Söz konusu baskıların temel olarak reel ücretlerden uluslararası ticaretin formasyonuna, turizmden döviz rezervlerinin yapısına kadar çok yönlü etki ortaya çıkardığı aktarıldı.
Bunları 5 başlıkta inceleyen raporda başlıklar; Emtia Piyasalarındaki Fiyat Baskısı, Uluslararası Ticaretteki Gelişmeler, Döviz Rezervlerinde Oluşan Yapısal Bozukluklar, Turizm Sektöründe Yaşanacak Sorunlar ve Merkez Bankası Para Politikası olarak adlandırıldı.
Raporda şu ifadelere yer verildi:
"1. Emtia Piyasalarındaki Fiyat Baskısı
Emtia piyasalarında Mart 2020 ile Nisan 2021 döneminde kayda değer bir fiyat artışı gerçekleştiğini görüyoruz. Alüminyum, petrol, buğday, kahve, mısır altın, canlı kırmızı et ve şeker gibi birçok ürünü kapsayan emtia sepet fiyat endeksi bu dönemde yüzde 50’den fazla yükselmiş ve küresel enflasyon üzerinde baskı kurmuştur.
Grafik, fiyatlardaki ilgili gelişmeyi Mart 2020 – Nisan 2021 dönemi için belirtiyor.
2. Uluslararası Ticaretteki Gelişmeler
Uluslararası ticaret istatistiklerindeki ölçüm yöntemi artık genelleştirilmiş ticaret sistemi kapsamında da yapılmaktadır. Ölçüm yöntemi değiştikten sonra uluslararası ticaret hacminde görülen artışlar, Türkiye ekonomisinde beklenen değişimleri getirmemiştir. Ticaretin genel olarak etkilediği reel ücretlerde, istihdamın yeniden yapılanmasında ve benzeri niteliklerde bir ilerleme görülmediği gibi, pandeminin neden olduğu istihdam kaybının yerine konmasında da olumlu bir gelişme gerçekleşmemiştir. Tüm bunlar fiyatlarda yukarı yönlü bir baskının nedeni olabilmektedir.
3. Döviz Rezervlerinde Oluşan Yapısal Bozukluklar
Brüt döviz rezervlerinin 85 milyar $’ın üstünde gözükmesine rağmen, net rezervlerin son dönemde en alt düzeylere inmesi ödemeler dengesi sorunu olarak karşımıza gelmektedir. Bunun yanında, swap hariç döviz rezervlerin ise Türkiye ekonomisinde alışılmamış biçimde eksi 45-60 milyar dolar bandında olmasını, uzun dönemli ithalat politikasında engeller oluşturabilecek yapısal bir bozukluk olarak görmek gerekiyor. Öyle ki, bu yapısal sorun ise döviz kuru baskısı ile hem üretici hem de tüketici fiyatlarına baskı yapar niteliktedir.

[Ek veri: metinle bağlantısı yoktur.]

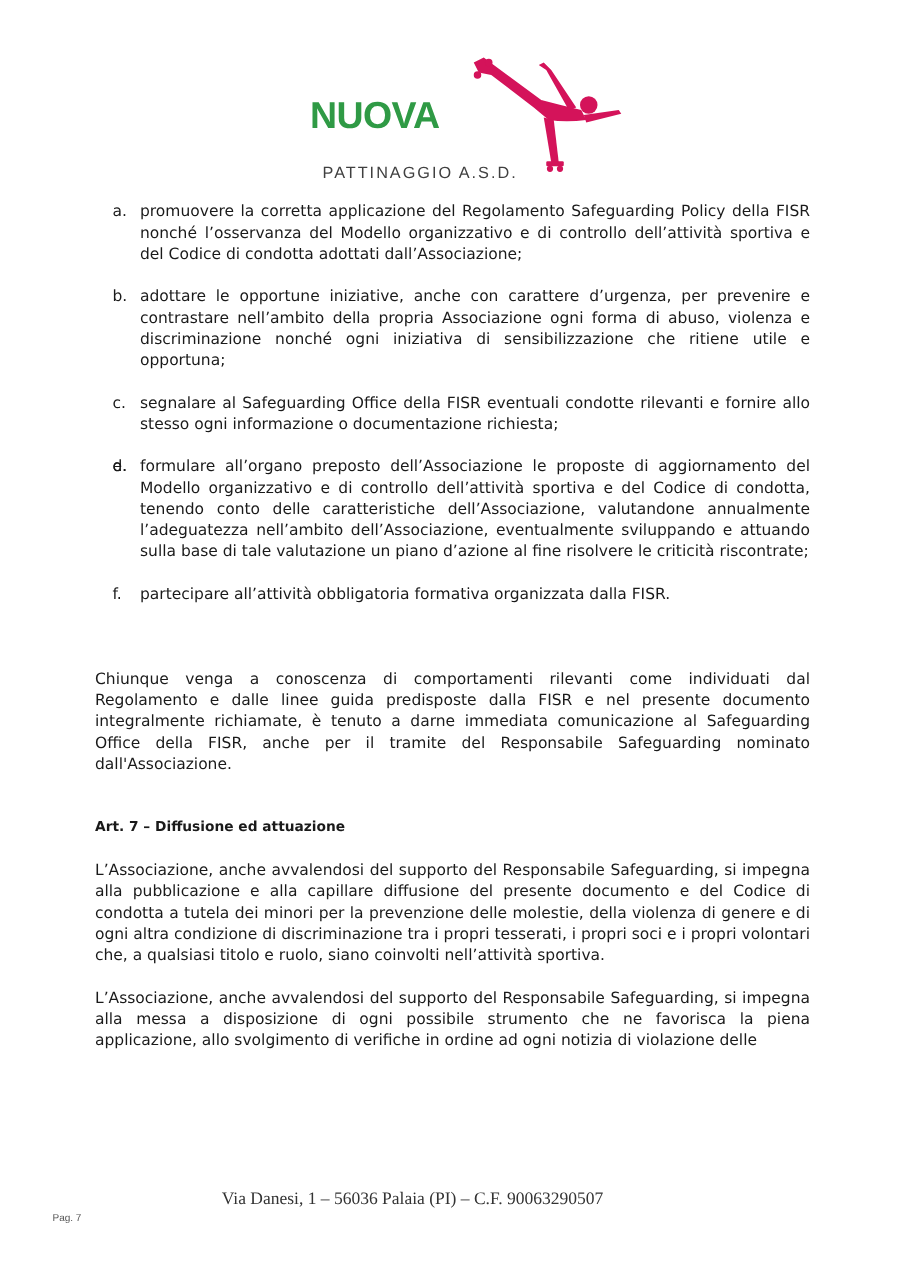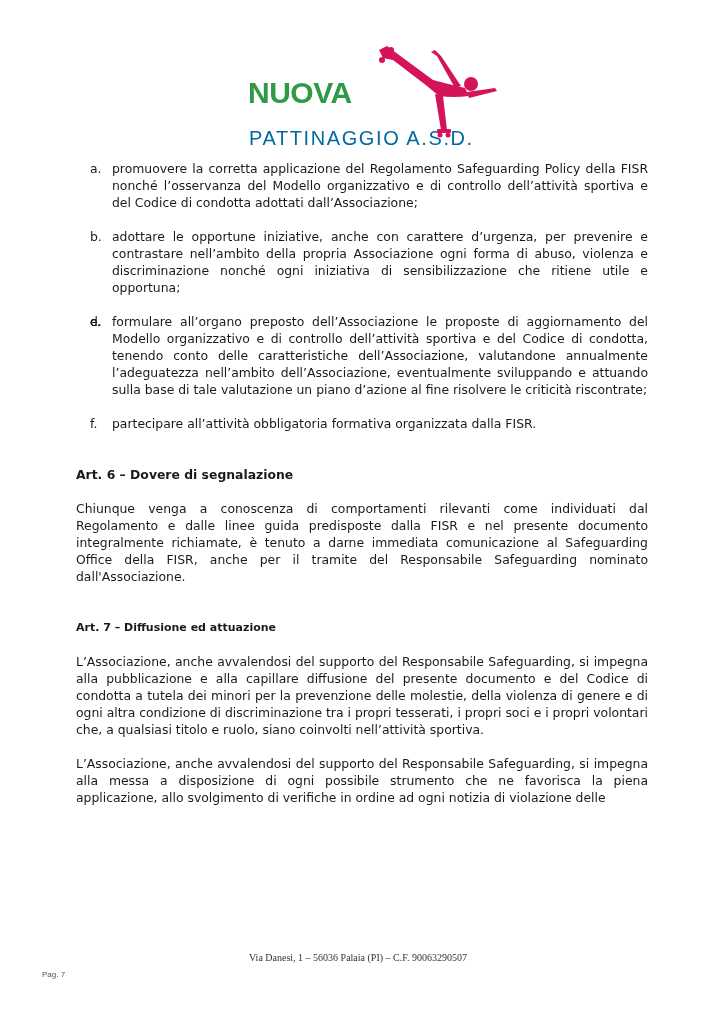--- a/index.html
+++ b/index.html
@@ -10,8 +10,8 @@
            font-weight: bold; color: #2f9a45; font-size: 30px; line-height: 26px; letter-spacing: -0.5px; }
     .logo .l1 { top: 40px; }
     .logo .l2 { top: 66px; }
-    .logo .l3 { position: absolute; left: 1px; top: 90px; font-family: "Liberation Sans", sans-serif;
-           color: #0369a1; font-size: 20px; letter-spacing: 1.6px; line-height: 16px; }
+    .logo .l3 { position: absolute; left: 10px; top: 90px; font-family: "Liberation Sans", sans-serif;
+           color: #404040; font-size: 13px; letter-spacing: 1.6px; line-height: 16px; }
     .logo svg { position: absolute; left: 125px; top: 0; }
 
     .content { position: absolute; left: 76px; top: 160px; width: 572px;

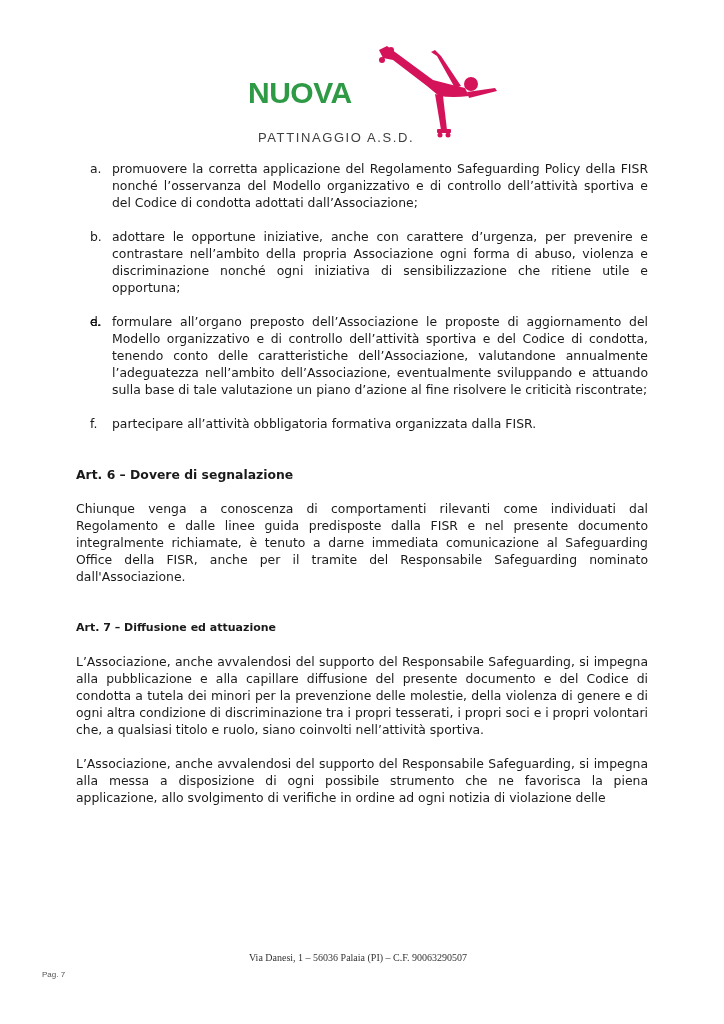--- a/index.html
+++ b/index.html
@@ -73,6 +73,7 @@
     </li>
     <li>
       <span class="marker">c.</span>
+      <span>segnalare al Safeguarding Office della FISR eventuali condotte rilevanti e fornire allo stesso ogni informazione o documentazione richiesta;</span>
     </li>
     <li>
       <span class="marker">d.</span>

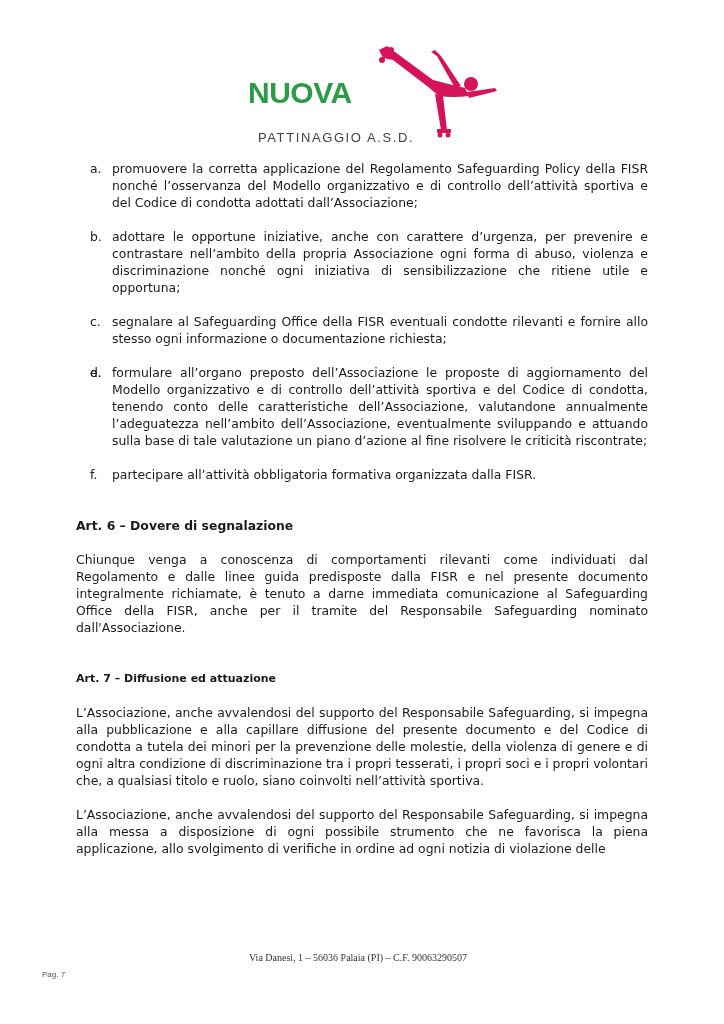--- a/index.html
+++ b/index.html
@@ -90,7 +90,6 @@
 
   <div class="gap-lg"></div>
 
-  <h2 class="art-title" style="font-size:12.4px;">Art. 6 – Dovere di segnalazione</h2>
   <div class="gap-md"></div>
   <p class="para">Chiunque venga a conoscenza di comportamenti rilevanti come individuati dal Regolamento e dalle linee guida predisposte dalla FISR e nel presente documento integralmente richiamate, è tenuto a darne immediata comunicazione al Safeguarding Office della FISR, anche per il tramite del Responsabile Safeguarding nominato dall'Associazione.</p>
 

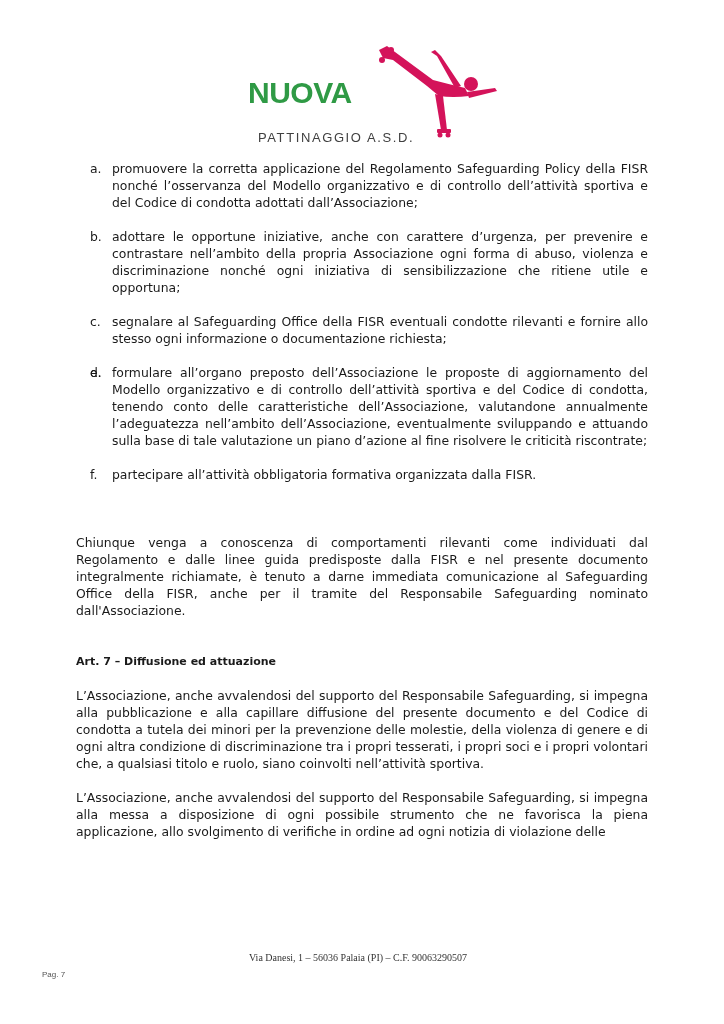--- a/index.html
+++ b/index.html
@@ -27,7 +27,7 @@
     .gap-md { height: 17px; }
 
     .footer-address { position: absolute; left: 0; width: 660px; top: 952px; text-align: center;
-               font-family: "Liberation Serif", serif; font-size: 10px; color: #333; margin-left: 28px; }
+               font-family: "Liberation Serif", serif; font-size: 14px; color: #333; }
     .footer-page { position: absolute; left: 42px; top: 970px; font-family: "Liberation Sans", sans-serif;
                font-size: 8px; color: #555; }
   </style>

4. Turizm Sektöründe Yaşanacak Sorunlar
Yaz aylarının başladığı bu günlerde aşılamanın da beklenen düzeyde gelişmemesi, Türk turizm sektörünün uluslararası düzeydeki karşılaştırmalı üstünlüğünü olumsuz etkileyecek niteliktedir. Bu ise cari açığı artırarak döviz kuru kanalıyla enflasyonist baskıyı güçlendirecektir.
5. Merkez Bankası Para Politikası
Önümüzdeki birkaç ay içinde, enflasyonunun yapışkan ve yukarı yönlü niteliği faiz politikasında gevşeme olasılığını azaltmaktadır. Ödemeler dengesindeki yapısal bozuklukların da buna olanak vermeyeceğini de belirtmek yanlış olmaz."